Pilotando em pé uma lancha e observando atentamente o horizonte, a jovem Eduarda Fernandes percorre o rio Piquiri, no Pantanal brasileiro, em busca de onças-pintadas feridas pelo fogo.

Desde que os incêndios atingiram o Parque Encontro das Águas, santuário do maior felino das Américas, “Duda” tem-se dedicado a resgatá-los e a curá-los, junto com uma equipe de veterinários e de biólogos que vão aos locais, onde sua presença é indicada.

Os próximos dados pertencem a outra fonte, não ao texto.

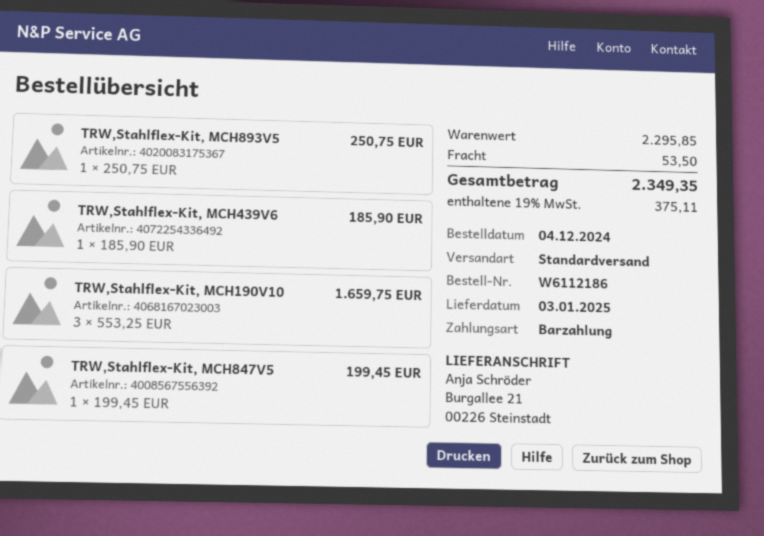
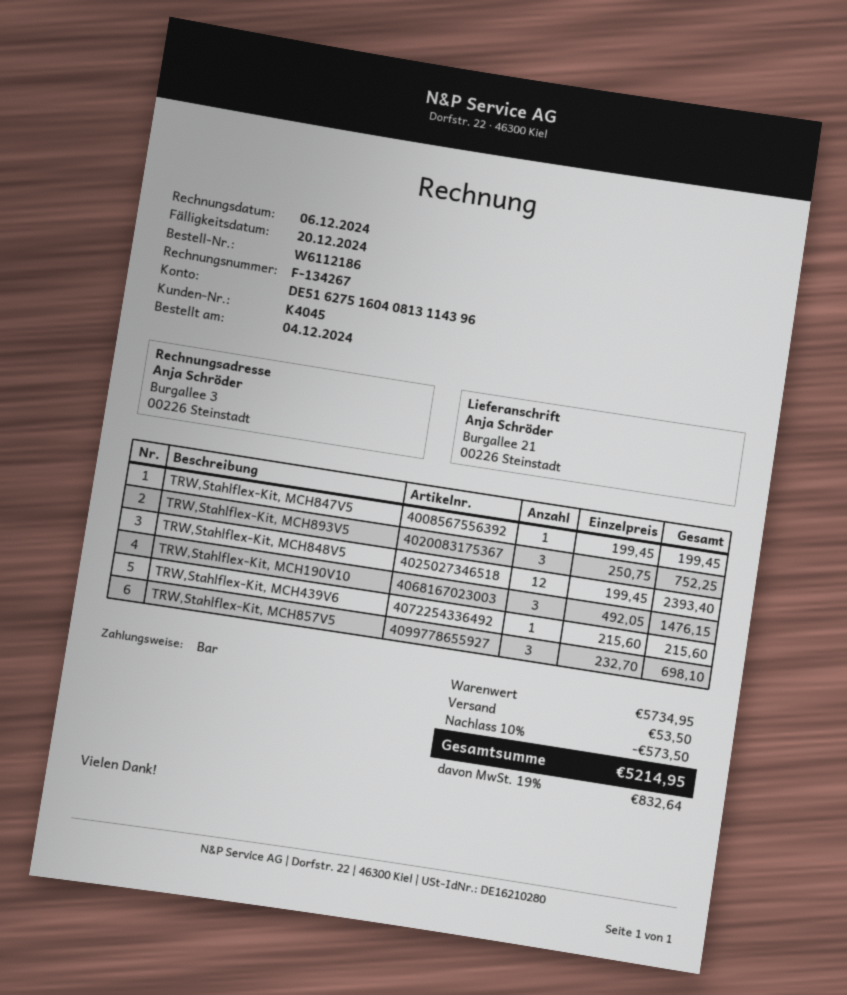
TRW,Stahlflex-Kit, MCH893V5: 1 x 250.75 = 250.75 -> 3 x 250.75 = 752.25
TRW,Stahlflex-Kit, MCH439V6: 1 x 185.90 = 185.90 -> 1 x 215.60 = 215.60
TRW,Stahlflex-Kit, MCH190V10: 3 x 553.25 = 1659.75 -> 3 x 492.05 = 1476.15
TRW,Stahlflex-Kit, MCH848V5: none -> 12 x 199.45 = 2393.40
TRW,Stahlflex-Kit, MCH857V5: none -> 3 x 232.70 = 698.10
subtotal: 2295.85 -> 5734.95
discount: none -> 10% = 573.50
tax: 19% = 375.11 -> 19% = 832.64
total: 2349.35 -> 5214.95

“O nosso objetivo é amenizar ao máximo o impacto que está sendo causado pelo fogo, seja distribuindo água, comida, ou fazendo patrulha para resgatar animais feridos”, explica esta guia de 20 anos, que há cinco deixou a vida em Cuiabá e se instalou na região de Porto Jofre, a 250 km de distância, principal destino do ecoturismo para a observação de onças-pintadas.

Na reserva, encontram-se cerca de 150 exemplares identificados – acredita-se que sejam mais. Durante a seca, é muito fácil avistá-los nas ravinas, ou nos bancos de areia das margens dos rios.

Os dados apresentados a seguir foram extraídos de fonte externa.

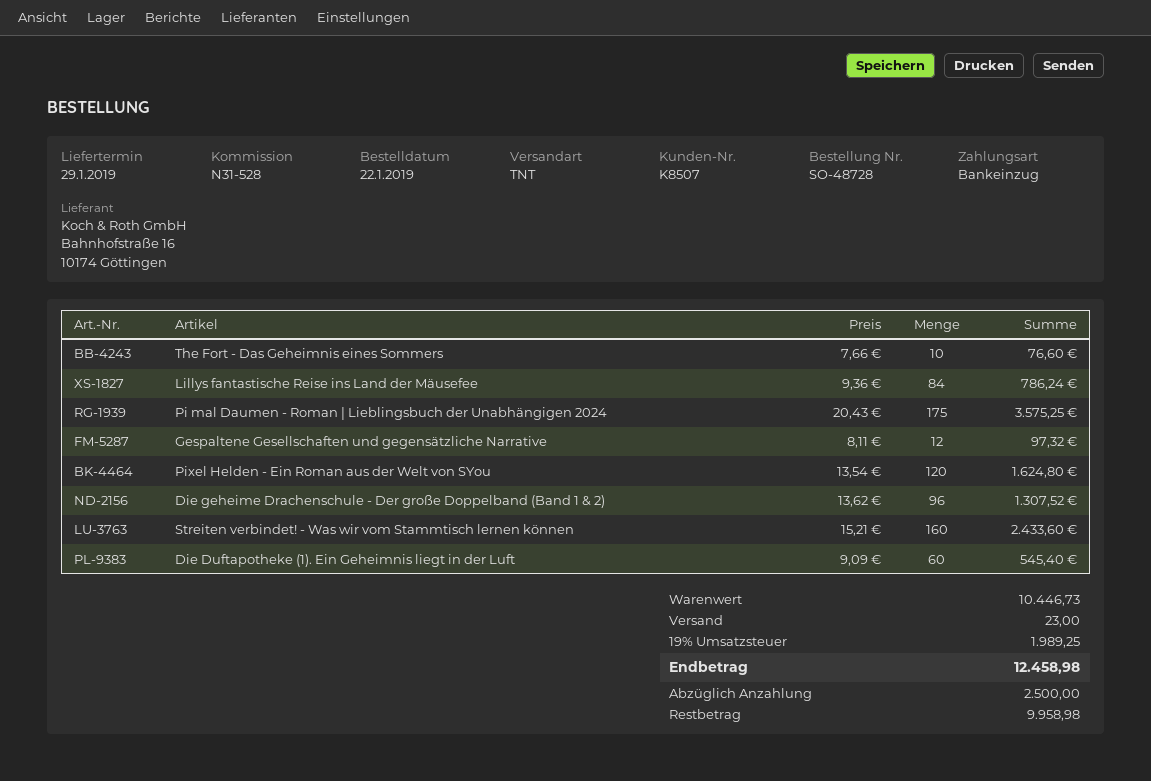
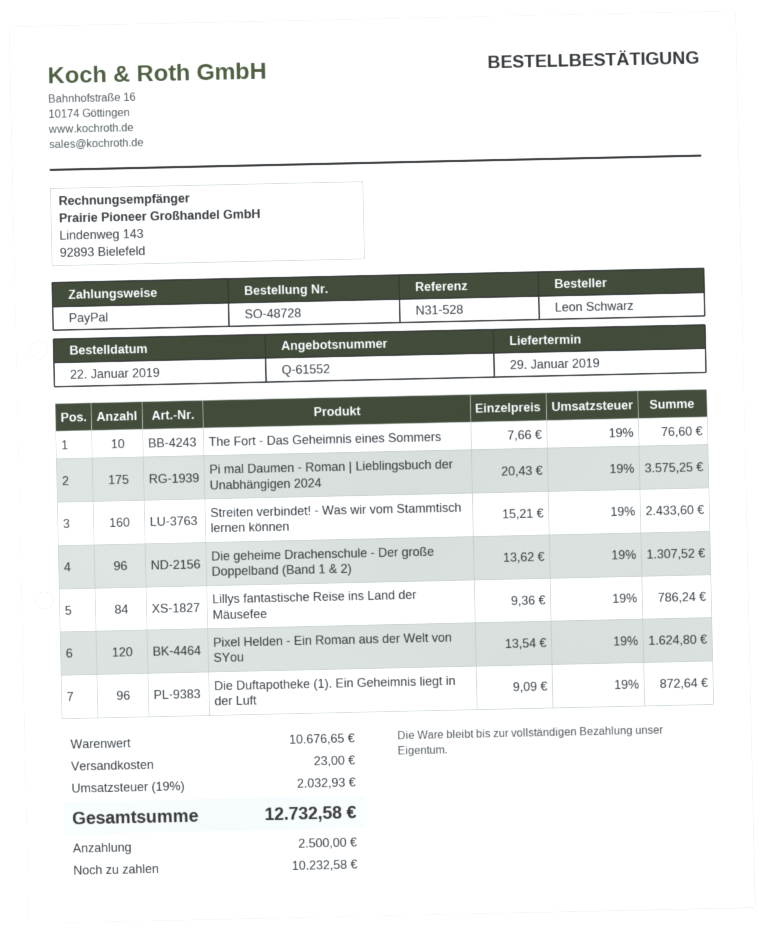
payment method: direct debit -> PayPal
Gespaltene Gesellschaften und gegensätzliche Narrative: 12 x 8.11 = 97.32 -> none
Die Duftapotheke (1). Ein Geheimnis liegt in der Luft: 60 x 9.09 = 545.40 -> 96 x 9.09 = 872.64
subtotal: 10446.73 -> 10676.65
tax: 19% = 1989.25 -> 19% = 2032.93
total: 12458.98 -> 12732.58
balance: 9958.98 -> 10232.58

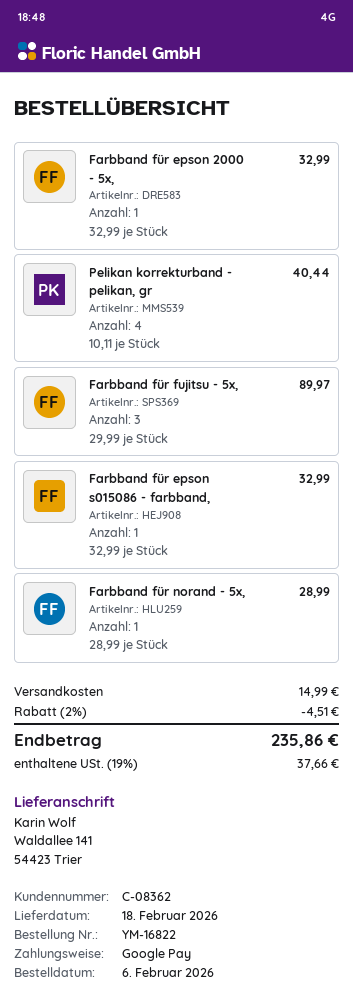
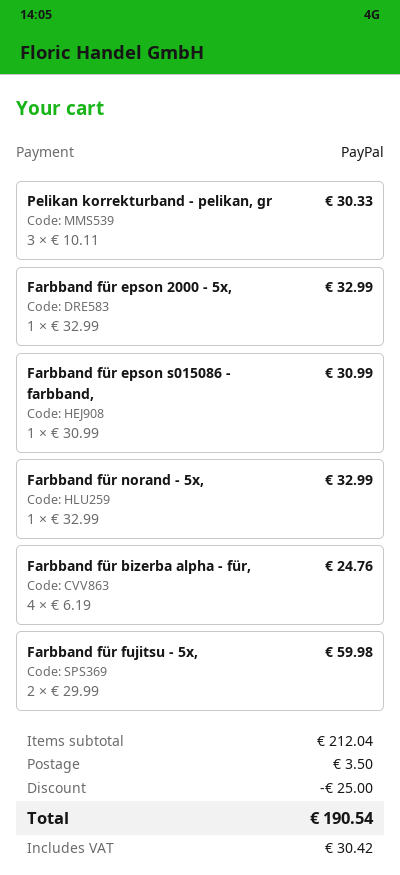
payment method: Google Pay -> PayPal
Pelikan korrekturband - pelikan, gr: 4 x 10.11 = 40.44 -> 3 x 10.11 = 30.33
Farbband für fujitsu - 5x,: 3 x 29.99 = 89.97 -> 2 x 29.99 = 59.98
Farbband für epson s015086 - farbband,: 1 x 32.99 = 32.99 -> 1 x 30.99 = 30.99
Farbband für norand - 5x,: 1 x 28.99 = 28.99 -> 1 x 32.99 = 32.99
Farbband für bizerba alpha - für,: none -> 4 x 6.19 = 24.76
discount: 4.51 -> 25.00
shipping: 14.99 -> 3.50
tax: 37.66 -> 30.42
total: 235.86 -> 190.54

Com o fogo, que consumiu 85% desse parque de 109 mil hectares, muitos desapareceram, porém, e não se sabe se estão feridos, se migraram para outro local, ou se morreram.

– Como resgatar uma onça? –

Após duas horas percorrendo o rio, a equipe chega ao local, onde repousa uma onça macho sob uma árvore com cipós pendurados. O animal olha para o grupo que se aproxima de barco, equipado com uma gaiola.

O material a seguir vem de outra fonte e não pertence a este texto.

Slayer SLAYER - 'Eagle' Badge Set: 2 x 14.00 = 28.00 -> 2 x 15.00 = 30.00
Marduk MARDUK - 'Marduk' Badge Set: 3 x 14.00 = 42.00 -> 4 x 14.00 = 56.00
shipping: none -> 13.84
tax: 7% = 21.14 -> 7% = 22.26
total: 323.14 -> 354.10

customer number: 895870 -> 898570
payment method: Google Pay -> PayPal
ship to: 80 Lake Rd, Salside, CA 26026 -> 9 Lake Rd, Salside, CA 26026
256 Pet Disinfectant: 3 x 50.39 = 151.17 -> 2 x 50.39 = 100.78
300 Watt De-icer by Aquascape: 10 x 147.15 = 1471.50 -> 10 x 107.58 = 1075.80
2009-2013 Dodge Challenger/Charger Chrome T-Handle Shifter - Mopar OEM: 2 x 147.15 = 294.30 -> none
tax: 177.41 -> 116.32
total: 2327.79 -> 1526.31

Eles o fotografam e confirmam que uma de suas patas dianteiras está ferida, por fogo, ou em uma briga com outro macho.

Capturar uma onça é uma operação titânica, que inclui dardos sedativos e um embarque forçado com pelo menos três barcos.

O sedativo leva cerca de 10 minutos para fazer efeito e durante esse tempo o animal – um nadador habilidoso – pode tentar fugir. Corre o risco de se afogar, pois vai perdendo gradativamente suas funções motoras.

“Tudo pode dar errado”, resume Jorge Salomão, veterinário da ONG Ampara Animal, que se juntou ao esforço liderado por Fernandes para ajudar os animais há algumas semanas.

Enquanto os veterinários debatem em voz baixa, no calor escaldante, cercados por uma vegetação parcialmente queimada, a onça se levanta e caminha até a beira do rio para beber água.

“Está balançando bastante a cauda, está bem atento, não tem postura de dor aguda. Só incomodado quando anda. Nesse momento, a equipe acredita que é mais acertado deixar ele se recuperar sozinho. Tomamos a decisão de abortar o procedimento inicial”, explica Salomão, que voltará dentro de alguns dias para verificar sua evolução.

Na semana passada, esse mesmo grupo resgatou uma onça-pintada com graves ferimentos nas patas e a transportou de helicóptero até Cuiabá para tratamento.

– Brigada animal especializada em desastres –

Outros voluntários percorrem em um 4×4 a Transpantaneira, uma poeirenta estrada de terra de 150 km que liga Porto Jofre a Poconé. Sua missão: depositar água e frutas – bananas, maçãs, mamões – em cerca de 70 pontos geolocalizados para animais que perderam sua fonte de nutrição pelas queimadas e seca.

É o Grupo de Resgate de Animais em Desastres (GRAD), equipe multidisciplinar especializada no atendimento à fauna em grandes catástrofes.

Com a experiência dos deslizamentos de terra em Nova Friburgo (2011) e o rompimento das barragens de Mariana (2015) e Brumadinho (2019), eles foram chamados a intervir no Pantanal, maior planície aluvial do planeta, situada principalmente no Mato Grosso do Sul e no Mato Grosso, mas que também se estende pela Bolívia e pelo Paraguai.

“O incêndio é um grande problema, mas agora, no pós-incêndio, a grande questão vai ser a fome e a sede que os animais vão sofrer. A gente está encontrando animais definhando nas beiradas da estrada com fome e com sede”, relata Enderson Barreto, de 22 anos, estudante de veterinária que integra a brigada, financiada com recursos próprios e com doações.

Todos usam luvas grossas e protetores rígidos na altura dos joelhos para evitar serem picados por cobras venenosas, comuns na região.

A veterinária Luciana Guimarães segura nas mãos um pequeno bugio que foi atropelado ao cruzar a pista.

“Provavelmente o número de animais atropelados na pista vai aumentar agora, por causa da falta de alimento”, lamenta a paulistana de 41 anos, especialista em fauna silvestre.

“A força da natureza é demais, ela tem esse poder de recuperação, até num cenário assim de carvão. Ela se recupera, mas infelizmente o tempo é lento”, adverte.